Study material:

:::::

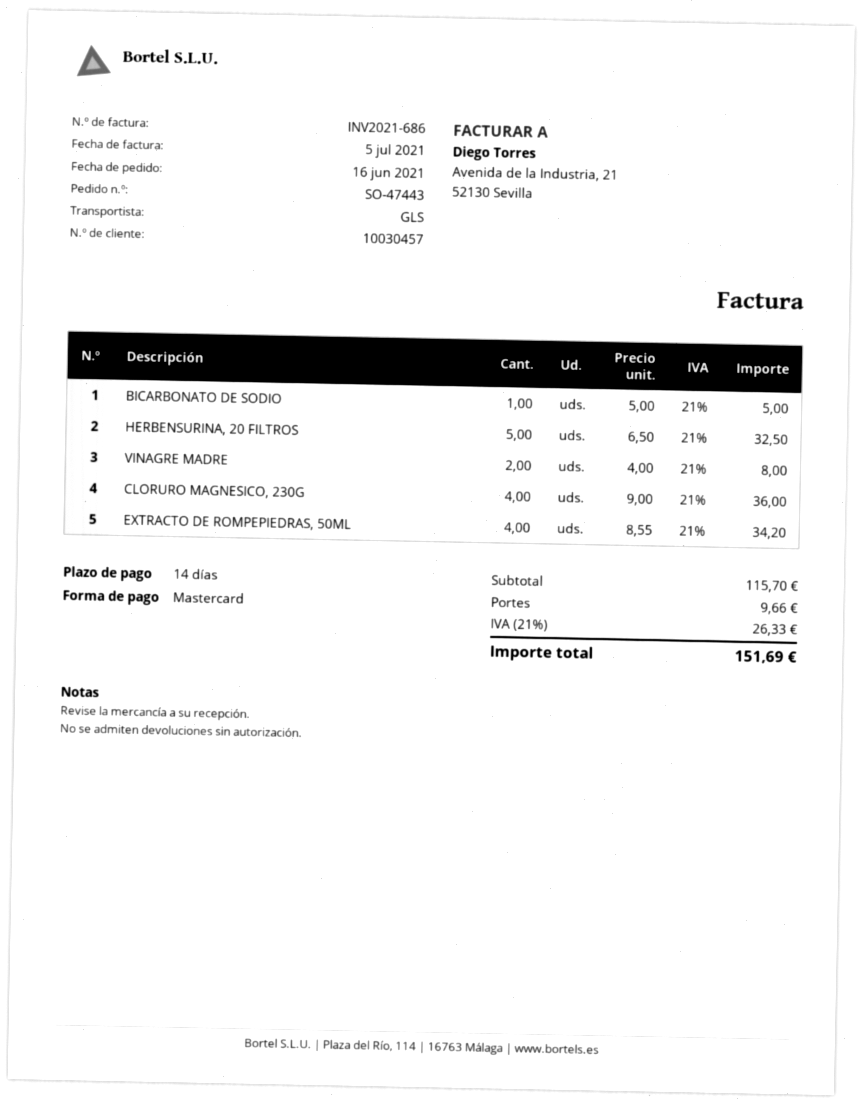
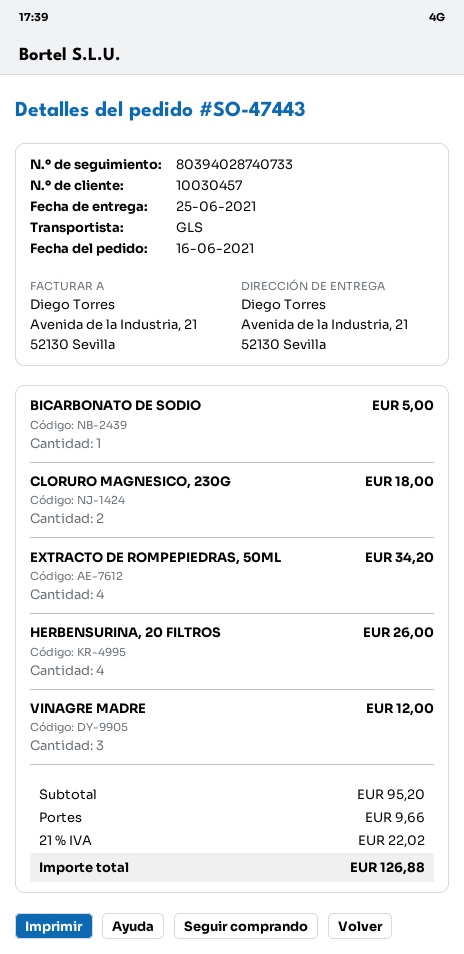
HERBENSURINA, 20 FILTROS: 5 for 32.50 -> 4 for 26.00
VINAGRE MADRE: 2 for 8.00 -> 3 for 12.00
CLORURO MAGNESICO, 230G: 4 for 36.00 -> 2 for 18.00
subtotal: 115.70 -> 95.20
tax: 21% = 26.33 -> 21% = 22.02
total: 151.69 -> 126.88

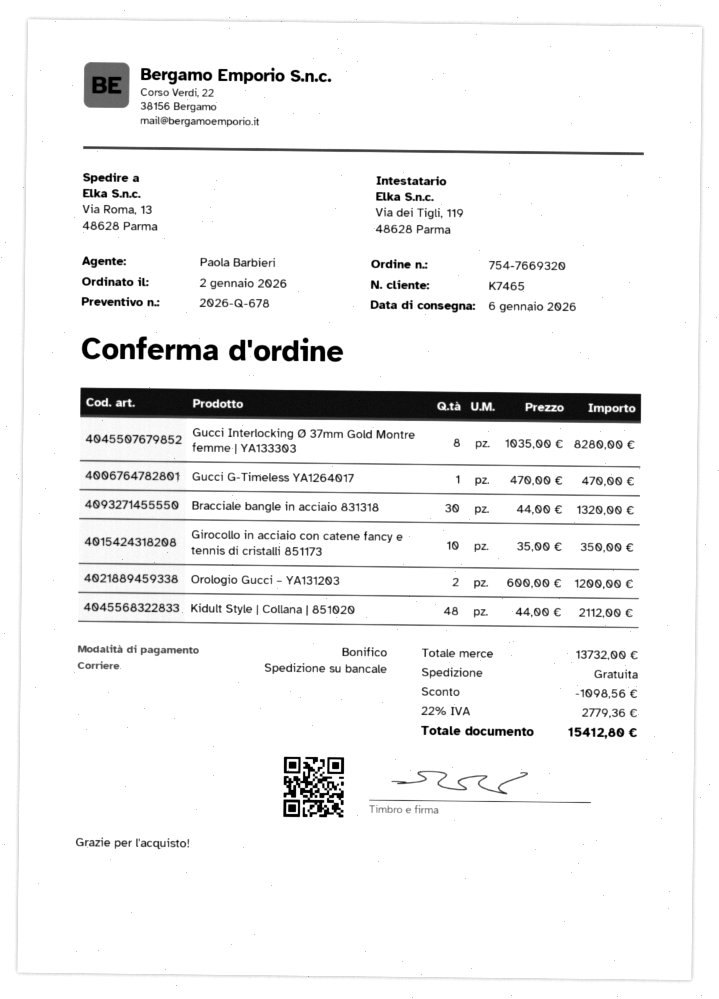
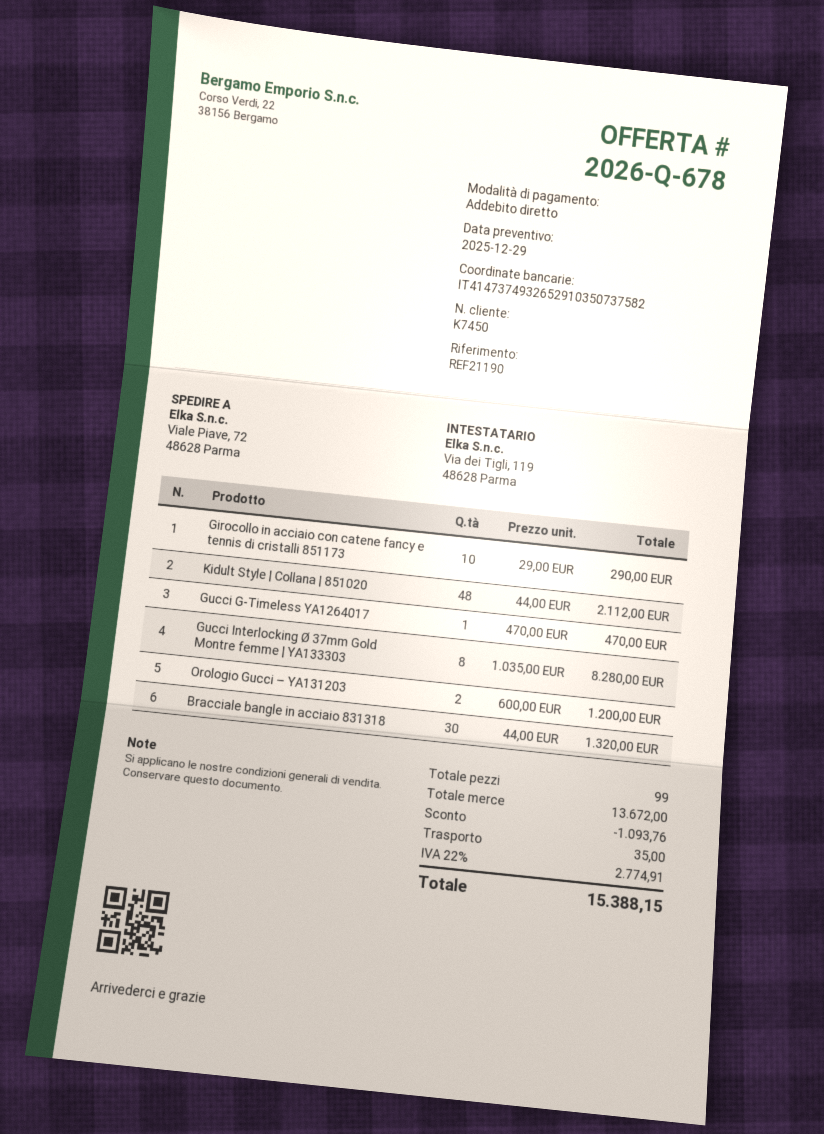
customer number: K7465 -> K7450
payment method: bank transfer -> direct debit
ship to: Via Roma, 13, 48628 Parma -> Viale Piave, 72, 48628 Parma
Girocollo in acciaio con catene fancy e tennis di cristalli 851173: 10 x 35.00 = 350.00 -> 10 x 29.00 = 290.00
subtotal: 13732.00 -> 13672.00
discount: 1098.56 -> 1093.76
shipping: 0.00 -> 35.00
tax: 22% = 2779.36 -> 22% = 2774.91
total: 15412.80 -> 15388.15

:::::

What this task involves:
Where a line of the data holds "subtotal", show that line.

Your response:
subtotal: 115.70 -> 95.20
subtotal: 13732.00 -> 13672.00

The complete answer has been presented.